=== Task details ===
What lines of the data below hold the string "none"? Copy each one.

═════ Records provided

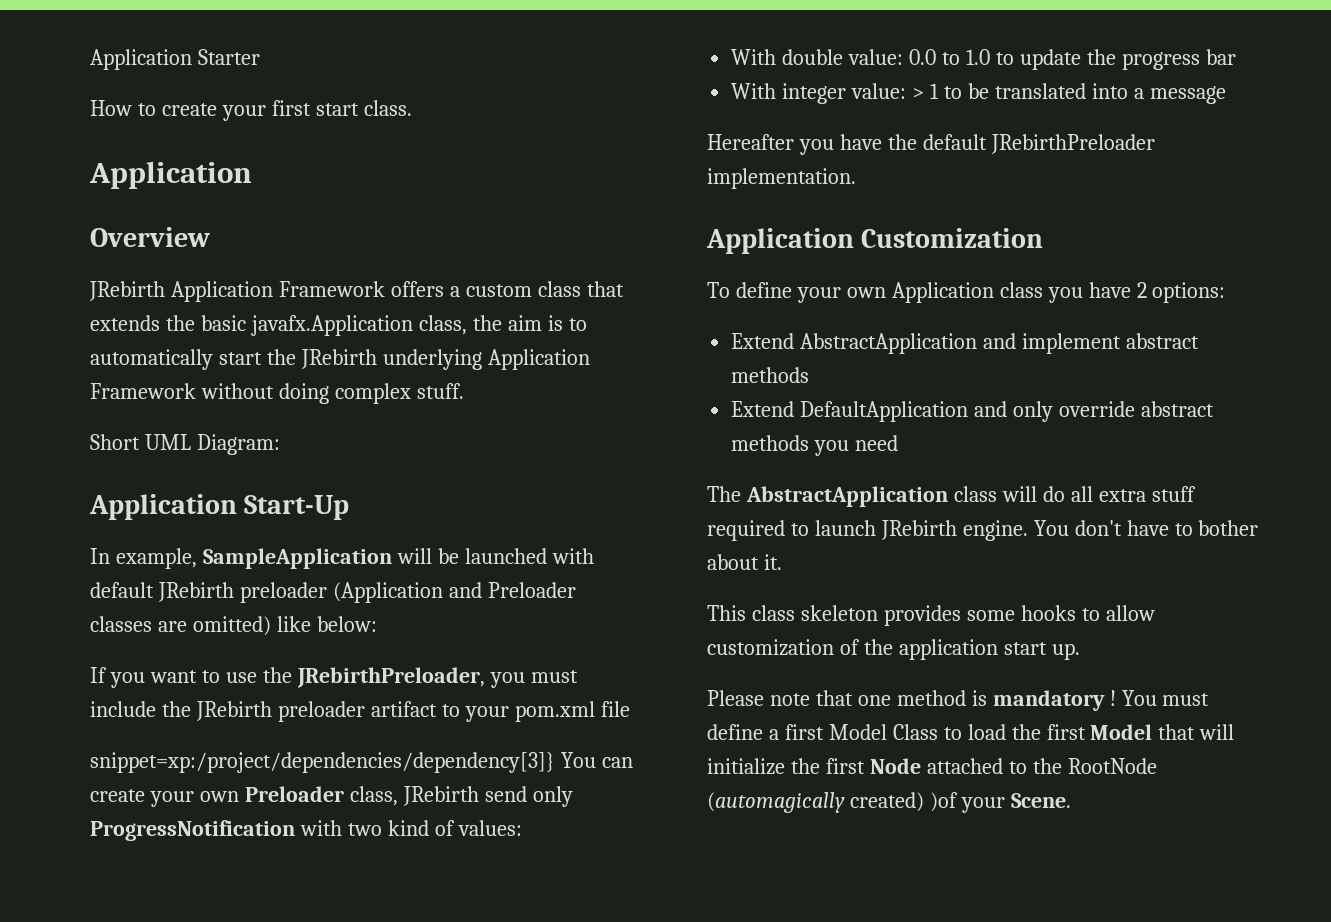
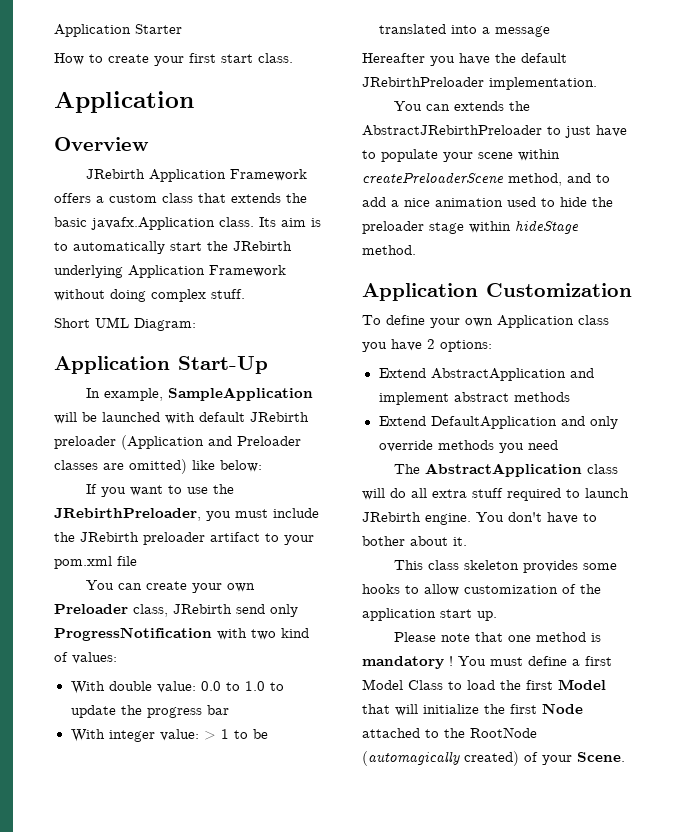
[418,315,502,335] class, the -> [219,217,276,227] class. Its
[90,752,555,773] snippet=xp:/project/dependencies/dependency[3]} -> (137, 561) none
(856, 178) none -> [393,101,530,111] [362,125,627,138] [362,149,560,162] [362,172,610,186] [362,197,613,207] [362,220,579,234] [362,245,416,255] // You can extends the AbstractJRebirthPreloader to just have to populate your scene within createPreloaderScene method, and to add a nice animation used to hide the preloader stage within hideStage method.
[1140,401,1214,417] abstract -> (433, 446) none
[929,792,958,812] )of -> [524,752,538,762] of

══════════

=== Task answer ===
[90,752,555,773] snippet=xp:/project/dependencies/dependency[3]} -> (137, 561) none
(856, 178) none -> [393,101,530,111] [362,125,627,138] [362,149,560,162] [362,172,610,186] [362,197,613,207] [362,220,579,234] [362,245,416,255] // You can extends the AbstractJRebirthPreloader to just have to populate your scene within createPreloaderScene method, and to add a nice animation used to hide the preloader stage within hideStage method.
[1140,401,1214,417] abstract -> (433, 446) none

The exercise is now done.